Directions.
For this exercise, reproduce the records exactly as they stand and do not carry any images over.

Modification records
***
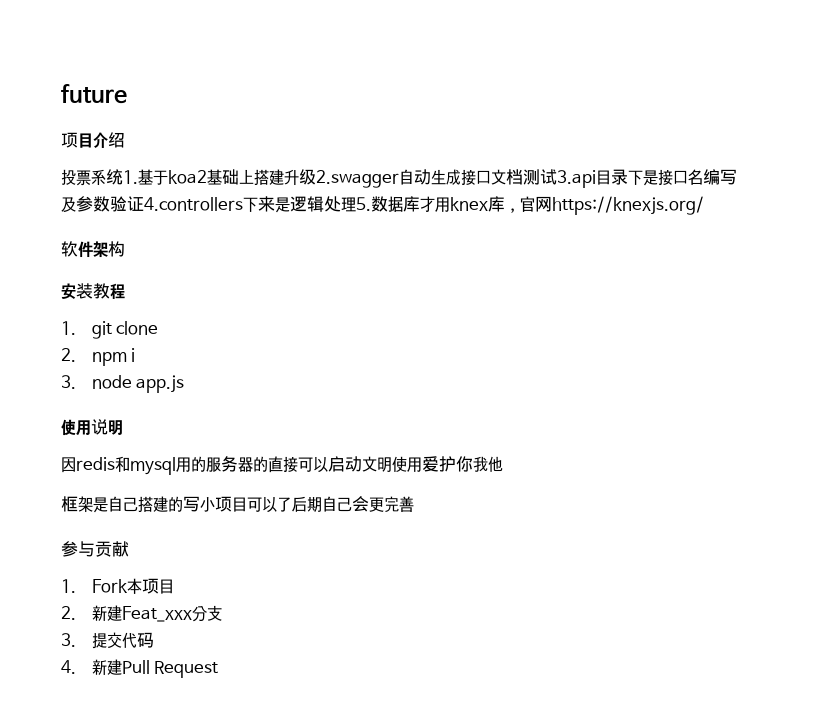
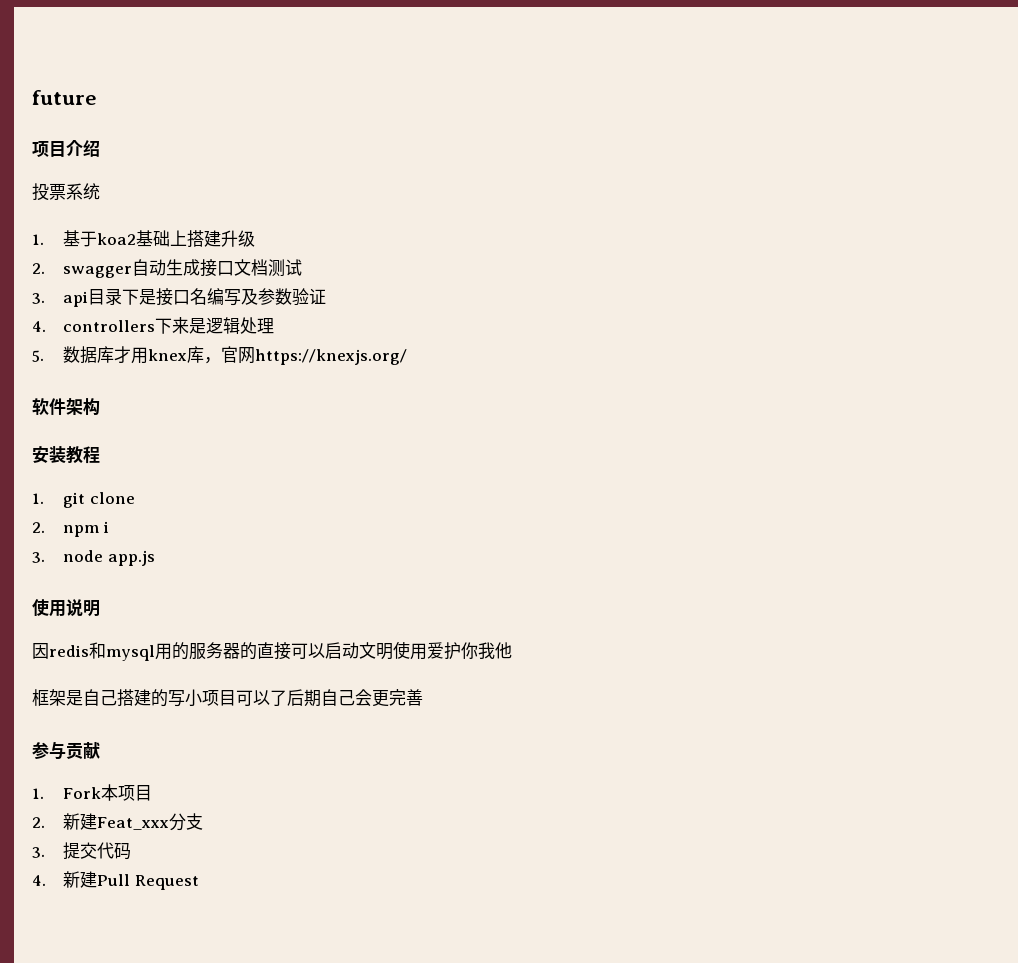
- 投票系统1.基于koa2基础上搭建升级2.swagger自动生成接口文档测试3.api目录下是接口名编写及参数验证4.controllers下来是逻辑处理5.数据库才用knex库，官网https://knexjs.org/
+ 投票系统
+ 1.基于koa2基础上搭建升级
+ 2. swagger自动生成接口文档测试
+ 3. api目录下是接口名编写及参数验证
+ 4. controllers下来是逻辑处理
+ 5.数据库才用knex库，官网https://knexjs.org/

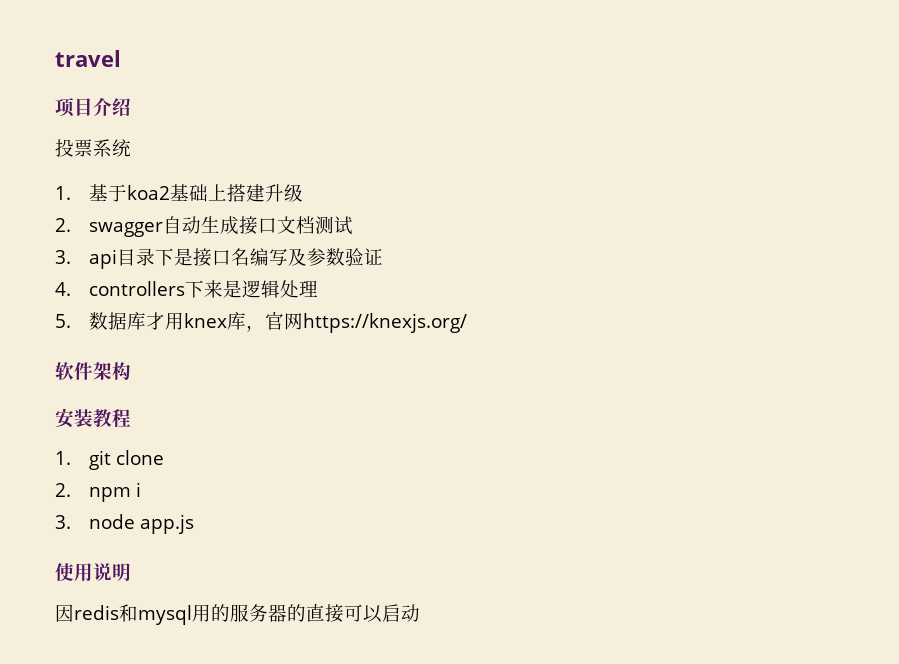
- future
+ travel
- 因redis和mysql用的服务器的直接可以启动文明使用爱护你我他
- 框架是自己搭建的写小项目可以了后期自己会更完善
- 参与贡献
- 1. Fork本项目
- 2.新建Feat_xxx分支
- 3.提交代码
- 4.新建Pull Request
+ 因redis和mysql用的服务器的直接可以启动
***
Exercise result.
- 投票系统1.基于koa2基础上搭建升级2.swagger自动生成接口文档测试3.api目录下是接口名编写及参数验证4.controllers下来是逻辑处理5.数据库才用knex库，官网https://knexjs.org/
+ 投票系统
+ 1.基于koa2基础上搭建升级
+ 2. swagger自动生成接口文档测试
+ 3. api目录下是接口名编写及参数验证
+ 4. controllers下来是逻辑处理
+ 5.数据库才用knex库，官网https://knexjs.org/

- future
+ travel
- 因redis和mysql用的服务器的直接可以启动文明使用爱护你我他
- 框架是自己搭建的写小项目可以了后期自己会更完善
- 参与贡献
- 1. Fork本项目
- 2.新建Feat_xxx分支
- 3.提交代码
- 4.新建Pull Request
+ 因redis和mysql用的服务器的直接可以启动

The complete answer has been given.